Auch beim Verladen eines Pferdes, das schlechte Erfahrungen gemacht hat, kann ein systematischer Ansatz helfen: Schrittweise heranführen, Druck und Belohnung gezielt einsetzen und das Vertrauen des Pferdes stärken.


Wann ist Vorsicht geboten?


In manchen Fällen – etwa bei Pferden mit gefährlichem Buckelverhalten – bleibt das Risiko für den Reiter bestehen.


„Manche Pferde sind unvorhersehbar und daher zu gefährlich zum Reiten“, warnt Dyson.

In solchen Fällen ist es besser, das Tier in den Ruhestand zu schicken, als die Gesundheit von Mensch und Pferd aufs Spiel zu setzen.


Fazit: Schmerz erkennen, statt das Pferd zu tadeln


Schmerz ist die häufigste Ursache für unerwünschtes Verhalten bei Pferden.
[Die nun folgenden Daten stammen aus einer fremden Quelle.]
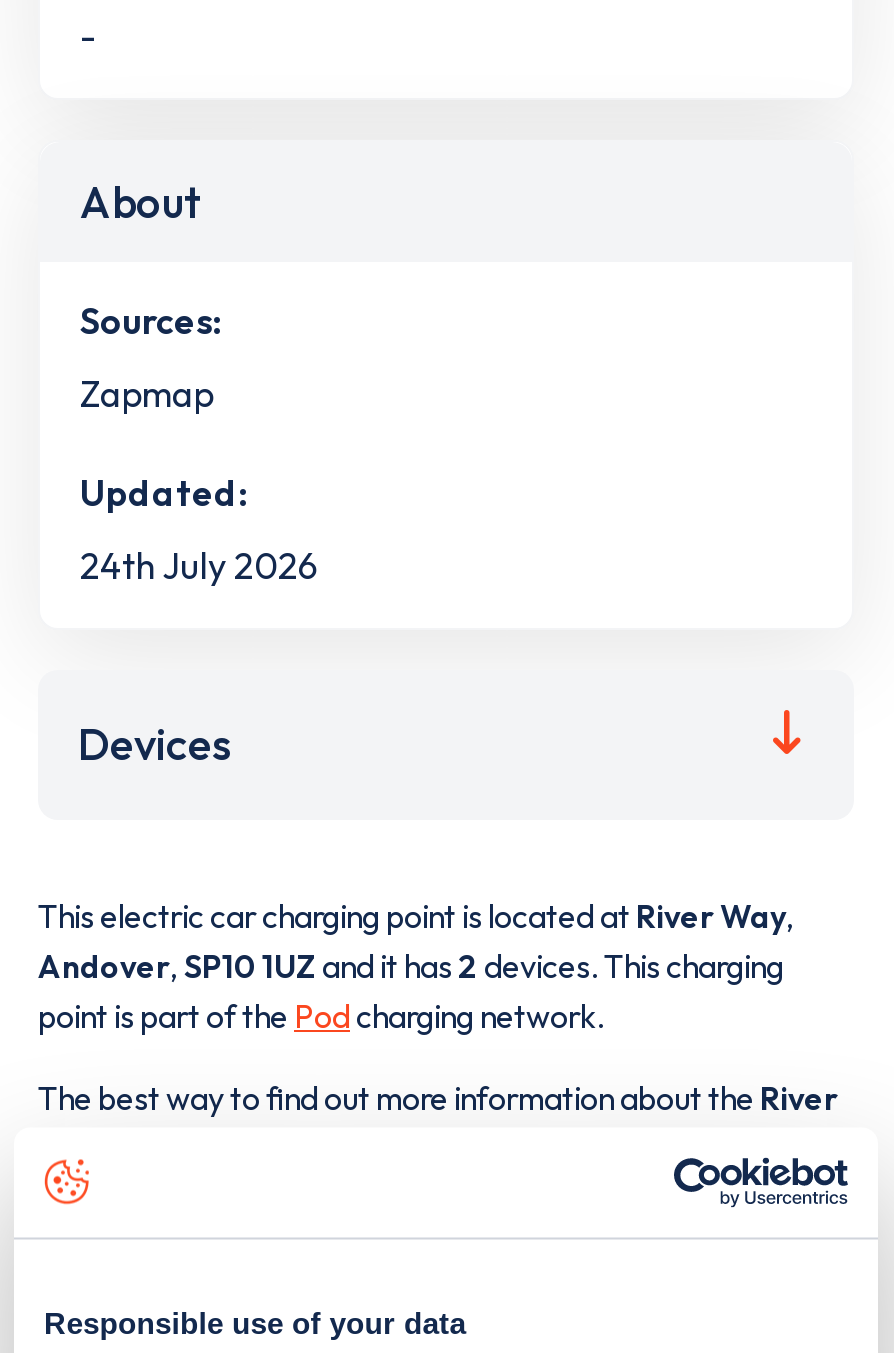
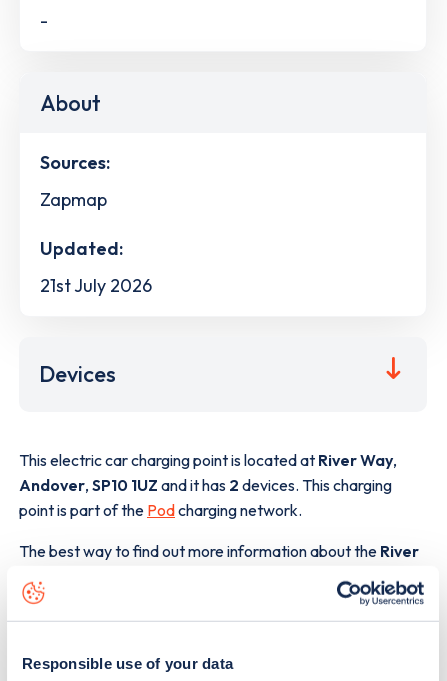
- 24th July 2026
+ 21st July 2026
Anstatt ein „ungezogenes“ Pferd zu bestrafen, sollten Halter und Reiter sich fragen: „Warum zeigt mein Pferd dieses Verhalten?“


Durch die richtige Diagnose, Anpassungen am Equipment und eine geduldige Umerziehung können viele Pferde wieder zu zuverlässigen Partnern werden – und einem wirklich harmonischen Miteinander steht dann nichts mehr im Weg.